Dataset entries:
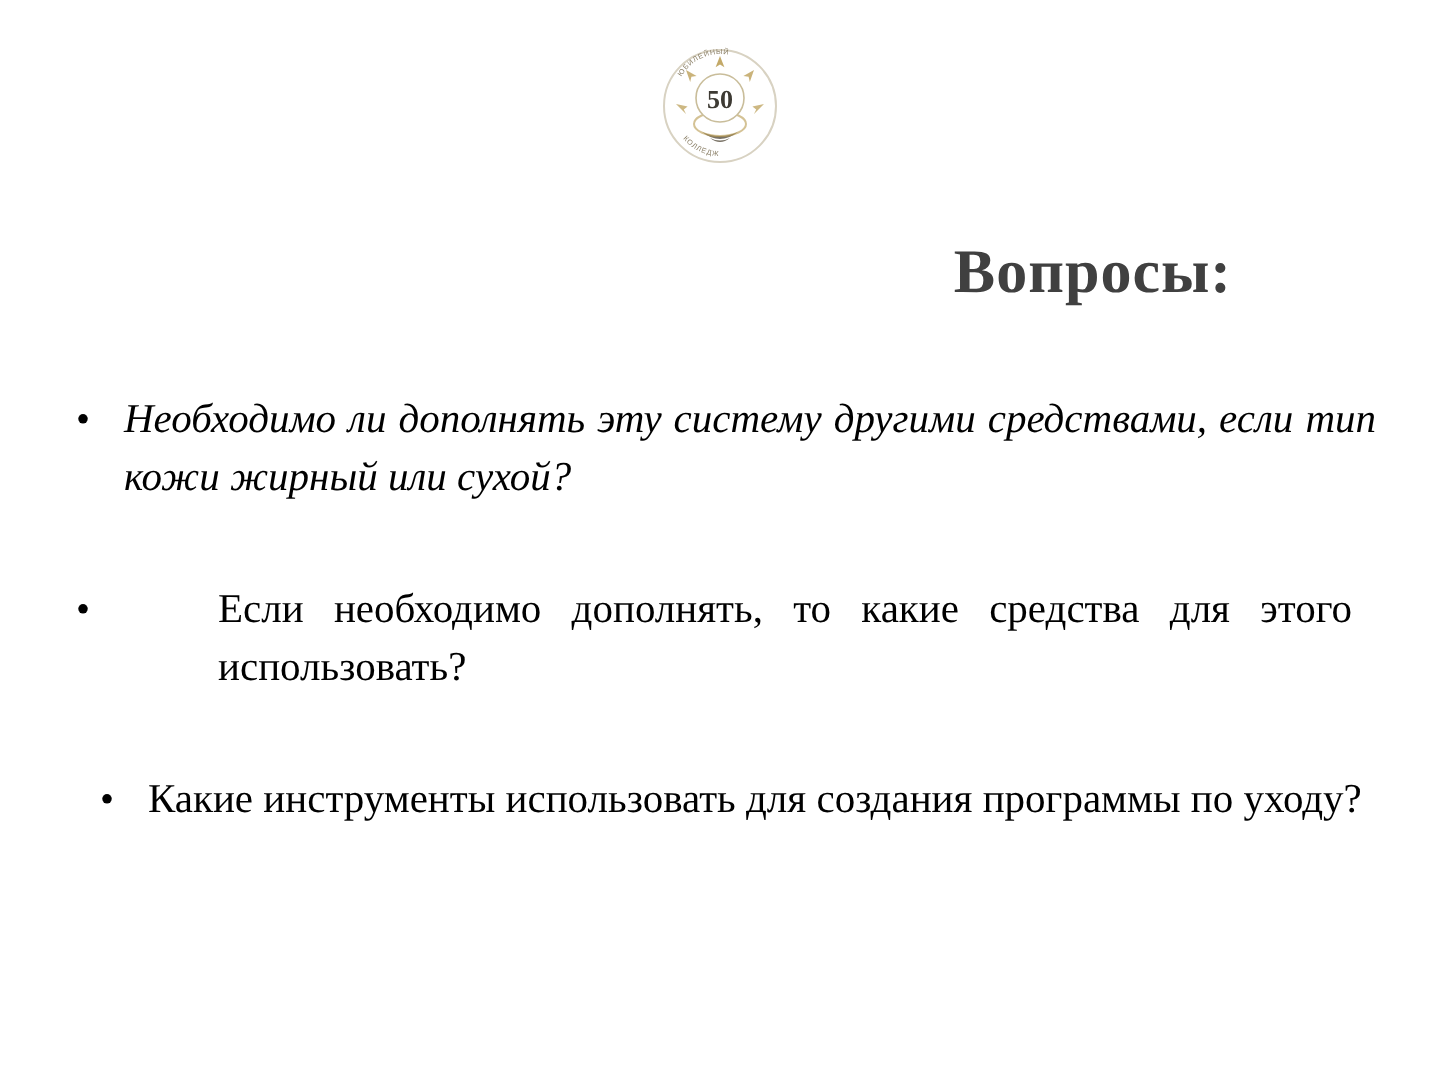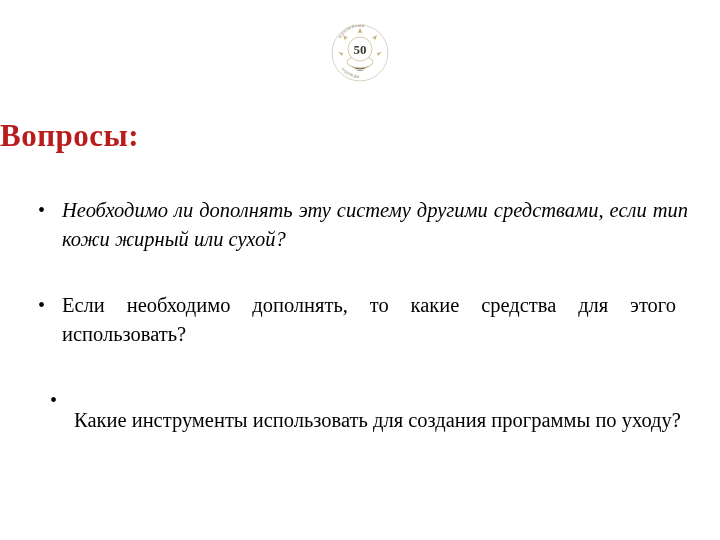--- a/index.html
+++ b/index.html
@@ -36,26 +36,26 @@
     background: #ffffff;
   }
   .logo svg {
     display: block;
   }
   .title {
     position: absolute;
     top: 118px;
     left: 0;
     width: 616px;
-    text-align: left;
+    text-align: right;
     font-family: "Liberation Serif", serif;
     font-weight: bold;
     font-size: 31px;
     letter-spacing: 0.5px;
-    color: #b91c1c;
+    color: #404040;
   }
   .bullets {
     position: absolute;
     top: 196px;
     left: 30px;
     width: 660px;
   }
   .bullet {
     display: flex;
     align-items: flex-start;
@@ -75,22 +75,22 @@
   }
   .bullet-text {
     flex: 1 1 auto;
     text-align: justify;
     text-justify: inter-word;
   }
   .bullet-1 .bullet-dot { margin-left: 8px; }
   .bullet-2 .bullet-dot { margin-left: 8px; }
   .bullet-3 .bullet-dot { margin-left: 20px; }
   .bullet-1 .bullet-text { padding-right: 2px; font-style: italic; }
-  .bullet-3 .bullet-text { padding-right: 2px; margin-top: 20px; }
-  .bullet-2 .bullet-text { padding-right: 14px; }
+  .bullet-3 .bullet-text { padding-right: 2px; }
+  .bullet-2 .bullet-text { padding-right: 14px; margin-left: 47px; }
 </style>
 </head>
 <body>
 
 <div class="slide">
 
   <div class="logo-wrap">
     <div class="logo">
       <svg width="62" height="62" viewBox="0 0 62 62" xmlns="http://www.w3.org/2000/svg">
         <circle cx="31" cy="31" r="28" fill="#ffffff" stroke="#d8d2c2" stroke-width="1"></circle>

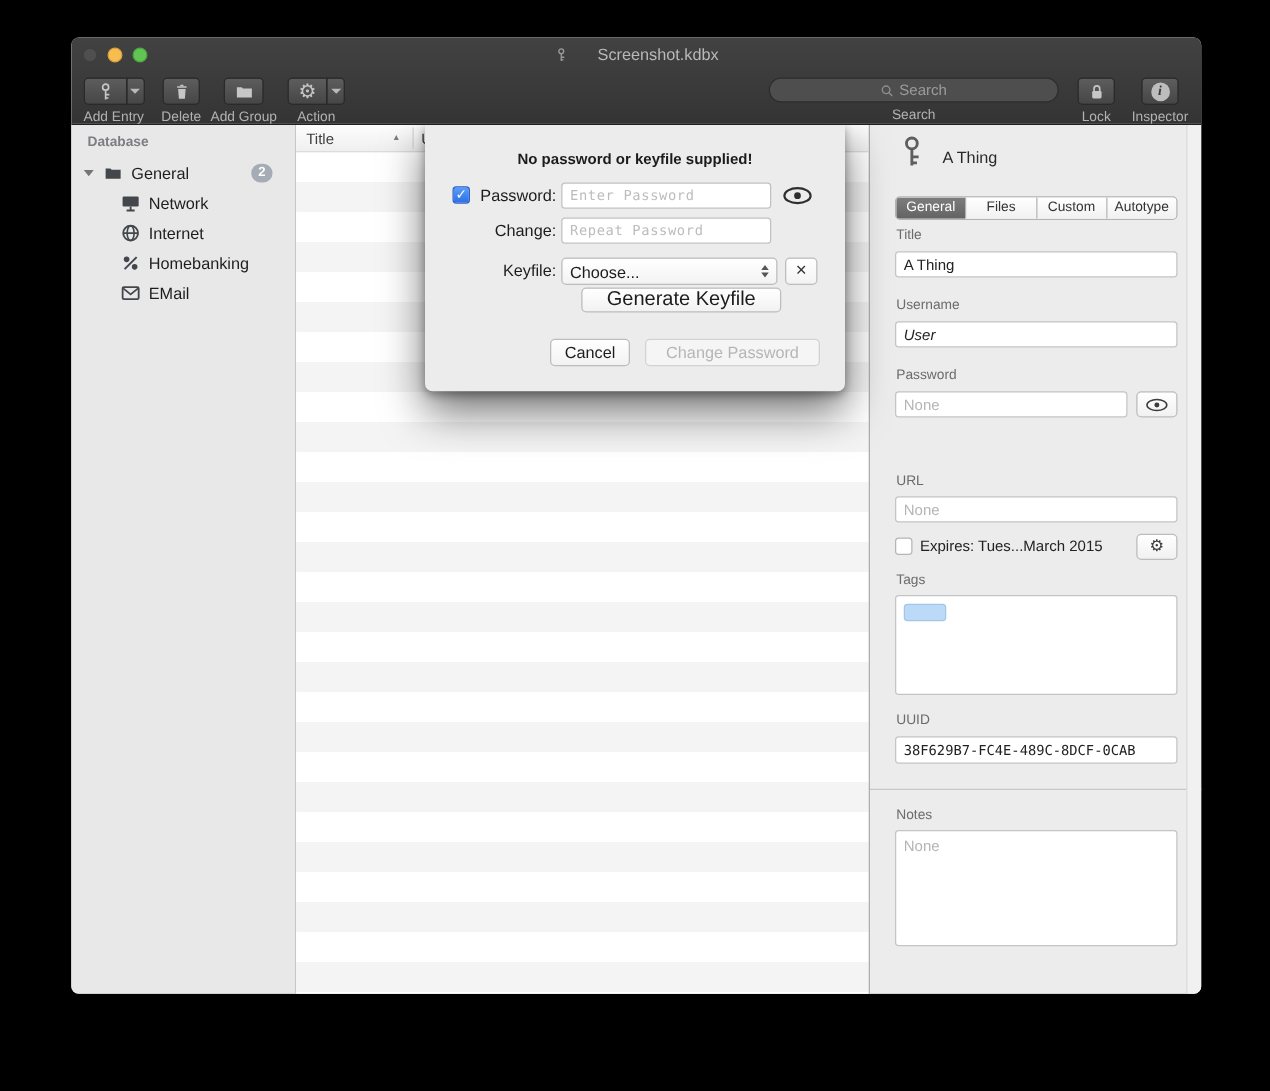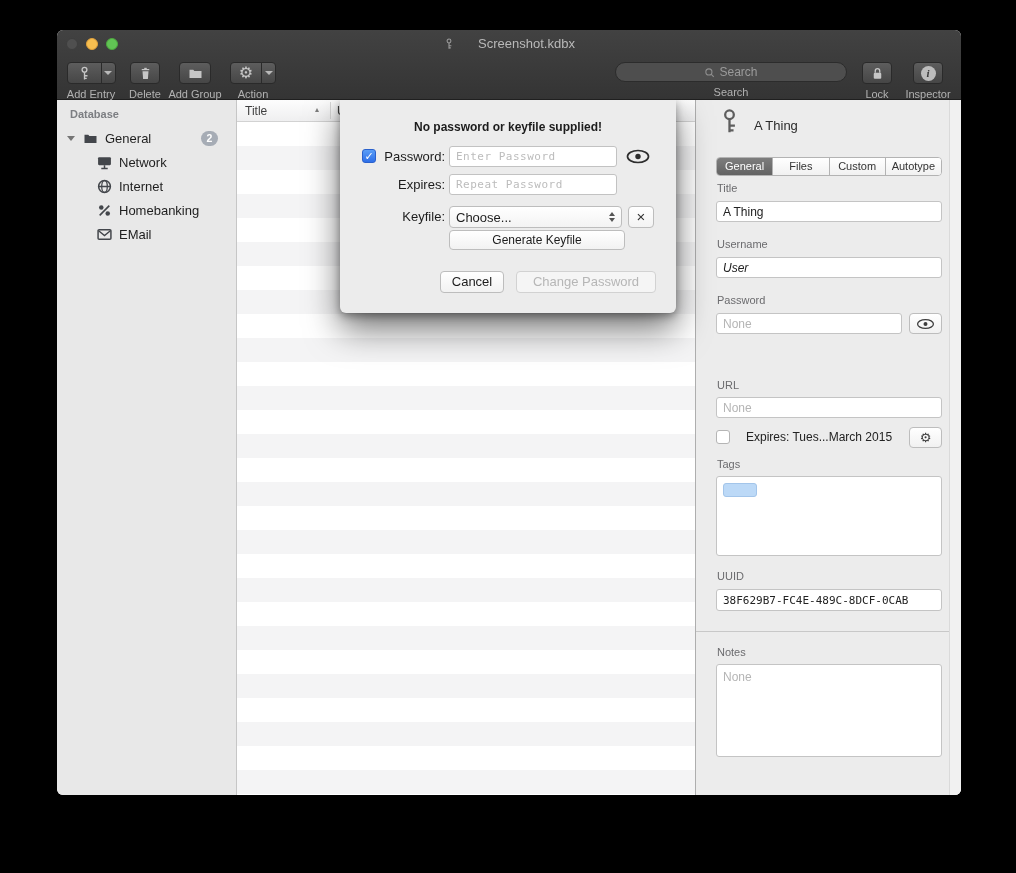--- a/index.html
+++ b/index.html
@@ -64,21 +64,21 @@
   .segmented .segment{flex:1;font-size:11px;line-height:17px;text-align:center;color:#333;background:linear-gradient(#ffffff,#f1f1f1);border-left:1px solid #b3b3b3}
   .segmented .segment:first-child{border-left:none}
   .segmented .segment.selected{background:linear-gradient(#7d7d7d,#636363);color:#fff}
 
   .insp-label{position:absolute;left:21px;font-size:11px;color:#6b6b6e}
   .insp-field{position:absolute;left:20px;width:226px;height:21px;border:1px solid #c4c4c4;border-radius:3px;background:#fff;font-size:12px;color:#222;padding:0 6px;font-family:inherit}
   .insp-field::placeholder{color:#b5b5b5}
   .small-btn{position:absolute;width:33px;height:21px;border:1px solid #bdbdbd;border-radius:4px;background:linear-gradient(#ffffff,#f1f1f1);display:flex;align-items:center;justify-content:center;color:#3c3c3c}
   .white-btn{position:absolute;left:20px;width:226px;height:21px;border:1px solid #bdbdbd;border-radius:4px;background:linear-gradient(#ffffff,#f1f1f1);font-size:12px;color:#2e2e2e;text-align:center;line-height:19px}
   .checkbox{width:14px;height:14px;border:1px solid #b5b5b5;border-radius:3px;background:#fff}
-  .expires-row{position:absolute;left:20px;top:330px;display:flex;align-items:center;gap:16px}
+  .expires-row{position:absolute;left:20px;top:330px;display:flex;align-items:center;gap:6px}
   .expires-label{font-size:12px;color:#222;white-space:nowrap}
   .tags-box{position:absolute;left:20px;top:376px;width:226px;height:80px;border:1px solid #c4c4c4;border-radius:3px;background:#fff}
   .tag-pill{position:absolute;left:6px;top:6px;width:34px;height:14px;border-radius:3px;background:#bcd9f7;border:1px solid #a3c5ea}
   .uuid-field{font-family:"DejaVu Sans Mono",monospace;font-size:11px;letter-spacing:0;white-space:nowrap;overflow:hidden}
   .insp-divider{position:absolute;left:0;width:266px;top:531px;height:1px;background:#c8c8c8}
   .notes-box{position:absolute;left:20px;top:564px;width:226px;height:93px;border:1px solid #c4c4c4;border-radius:3px;background:#fff;padding:5px 6px;font-size:12px;color:#b5b5b5}
   .scroll-track{position:absolute;right:0;top:0;bottom:0;width:12px;background:#f1f1f1;border-left:1px solid #dadada}
 
   
   .dialog{position:absolute;left:283px;top:70px;width:336px;height:213px;background:#ececec;border-radius:0 0 6px 6px;box-shadow:0 16px 34px rgba(0,0,0,.55),0 3px 8px rgba(0,0,0,.35);z-index:30}
@@ -323,32 +323,32 @@
     <span class="d-check"><span>✓</span></span>
     <div class="d-label" style="top:46px">Password:</div>
     <input class="d-input" style="top: 46px;" placeholder="Enter Password">
     <span class="d-eye" style="top:49px">
       <svg viewBox="0 0 24 14">
           <ellipse cx="12" cy="7" rx="10.5" ry="6" fill="none" stroke="currentColor" stroke-width="1.7"></ellipse>
           <circle cx="12" cy="7" r="2.7" fill="currentColor"></circle>
         </svg>
     </span>
 
-    <div class="d-label" style="top:74px">Expires:</div>
+    <div class="d-label" style="top:74px">Change:</div>
     <input class="d-input" style="top: 74px;" placeholder="Repeat Password">
 
     <div class="d-label" style="top:106px;line-height:22px">Keyfile:</div>
     <div class="popup">
       <span>Choose...</span>
       <span class="stepper">
           <span class="tri-up"></span>
           <span class="tri-dn"></span>
         </span>
     </div>
     <div class="x-btn"><span>×</span></div>
 
-    <div class="d-btn" style="left:109px;top:130px;width:176px;height:20px;line-height:18px;font-size:12px">Generate Keyfile</div>
+    <div class="d-btn" style="left:125px;top:130px;width:160px;height:20px;line-height:18px;font-size:16px">Generate Keyfile</div>
 
     <div class="d-btn" style="left:100px;top:171px;width:64px">Cancel</div>
     <div class="d-btn disabled" style="left:176px;top:171px;width:140px">Change Password</div>
   </div>
 
 </div>
 
 </body></html>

Task directions: Give back the full listing exactly as written, only without its pictures.

Solution for this problem:
--- a/index.html
+++ b/index.html
@@ -36,26 +36,26 @@
     background: #ffffff;
   }
   .logo svg {
     display: block;
   }
   .title {
     position: absolute;
     top: 118px;
     left: 0;
     width: 616px;
-    text-align: left;
+    text-align: right;
     font-family: "Liberation Serif", serif;
     font-weight: bold;
     font-size: 31px;
     letter-spacing: 0.5px;
-    color: #b91c1c;
+    color: #404040;
   }
   .bullets {
     position: absolute;
     top: 196px;
     left: 30px;
     width: 660px;
   }
   .bullet {
     display: flex;
     align-items: flex-start;
@@ -75,22 +75,22 @@
   }
   .bullet-text {
     flex: 1 1 auto;
     text-align: justify;
     text-justify: inter-word;
   }
   .bullet-1 .bullet-dot { margin-left: 8px; }
   .bullet-2 .bullet-dot { margin-left: 8px; }
   .bullet-3 .bullet-dot { margin-left: 20px; }
   .bullet-1 .bullet-text { padding-right: 2px; font-style: italic; }
-  .bullet-3 .bullet-text { padding-right: 2px; margin-top: 20px; }
-  .bullet-2 .bullet-text { padding-right: 14px; }
+  .bullet-3 .bullet-text { padding-right: 2px; }
+  .bullet-2 .bullet-text { padding-right: 14px; margin-left: 47px; }
 </style>
 </head>
 <body>
 
 <div class="slide">
 
   <div class="logo-wrap">
     <div class="logo">
       <svg width="62" height="62" viewBox="0 0 62 62" xmlns="http://www.w3.org/2000/svg">
         <circle cx="31" cy="31" r="28" fill="#ffffff" stroke="#d8d2c2" stroke-width="1"></circle>

--- a/index.html
+++ b/index.html
@@ -64,21 +64,21 @@
   .segmented .segment{flex:1;font-size:11px;line-height:17px;text-align:center;color:#333;background:linear-gradient(#ffffff,#f1f1f1);border-left:1px solid #b3b3b3}
   .segmented .segment:first-child{border-left:none}
   .segmented .segment.selected{background:linear-gradient(#7d7d7d,#636363);color:#fff}
 
   .insp-label{position:absolute;left:21px;font-size:11px;color:#6b6b6e}
   .insp-field{position:absolute;left:20px;width:226px;height:21px;border:1px solid #c4c4c4;border-radius:3px;background:#fff;font-size:12px;color:#222;padding:0 6px;font-family:inherit}
   .insp-field::placeholder{color:#b5b5b5}
   .small-btn{position:absolute;width:33px;height:21px;border:1px solid #bdbdbd;border-radius:4px;background:linear-gradient(#ffffff,#f1f1f1);display:flex;align-items:center;justify-content:center;color:#3c3c3c}
   .white-btn{position:absolute;left:20px;width:226px;height:21px;border:1px solid #bdbdbd;border-radius:4px;background:linear-gradient(#ffffff,#f1f1f1);font-size:12px;color:#2e2e2e;text-align:center;line-height:19px}
   .checkbox{width:14px;height:14px;border:1px solid #b5b5b5;border-radius:3px;background:#fff}
-  .expires-row{position:absolute;left:20px;top:330px;display:flex;align-items:center;gap:16px}
+  .expires-row{position:absolute;left:20px;top:330px;display:flex;align-items:center;gap:6px}
   .expires-label{font-size:12px;color:#222;white-space:nowrap}
   .tags-box{position:absolute;left:20px;top:376px;width:226px;height:80px;border:1px solid #c4c4c4;border-radius:3px;background:#fff}
   .tag-pill{position:absolute;left:6px;top:6px;width:34px;height:14px;border-radius:3px;background:#bcd9f7;border:1px solid #a3c5ea}
   .uuid-field{font-family:"DejaVu Sans Mono",monospace;font-size:11px;letter-spacing:0;white-space:nowrap;overflow:hidden}
   .insp-divider{position:absolute;left:0;width:266px;top:531px;height:1px;background:#c8c8c8}
   .notes-box{position:absolute;left:20px;top:564px;width:226px;height:93px;border:1px solid #c4c4c4;border-radius:3px;background:#fff;padding:5px 6px;font-size:12px;color:#b5b5b5}
   .scroll-track{position:absolute;right:0;top:0;bottom:0;width:12px;background:#f1f1f1;border-left:1px solid #dadada}
 
   
   .dialog{position:absolute;left:283px;top:70px;width:336px;height:213px;background:#ececec;border-radius:0 0 6px 6px;box-shadow:0 16px 34px rgba(0,0,0,.55),0 3px 8px rgba(0,0,0,.35);z-index:30}
@@ -323,32 +323,32 @@
     <span class="d-check"><span>✓</span></span>
     <div class="d-label" style="top:46px">Password:</div>
     <input class="d-input" style="top: 46px;" placeholder="Enter Password">
     <span class="d-eye" style="top:49px">
       <svg viewBox="0 0 24 14">
           <ellipse cx="12" cy="7" rx="10.5" ry="6" fill="none" stroke="currentColor" stroke-width="1.7"></ellipse>
           <circle cx="12" cy="7" r="2.7" fill="currentColor"></circle>
         </svg>
     </span>
 
-    <div class="d-label" style="top:74px">Expires:</div>
+    <div class="d-label" style="top:74px">Change:</div>
     <input class="d-input" style="top: 74px;" placeholder="Repeat Password">
 
     <div class="d-label" style="top:106px;line-height:22px">Keyfile:</div>
     <div class="popup">
       <span>Choose...</span>
       <span class="stepper">
           <span class="tri-up"></span>
           <span class="tri-dn"></span>
         </span>
     </div>
     <div class="x-btn"><span>×</span></div>
 
-    <div class="d-btn" style="left:109px;top:130px;width:176px;height:20px;line-height:18px;font-size:12px">Generate Keyfile</div>
+    <div class="d-btn" style="left:125px;top:130px;width:160px;height:20px;line-height:18px;font-size:16px">Generate Keyfile</div>
 
     <div class="d-btn" style="left:100px;top:171px;width:64px">Cancel</div>
     <div class="d-btn disabled" style="left:176px;top:171px;width:140px">Change Password</div>
   </div>
 
 </div>
 
 </body></html>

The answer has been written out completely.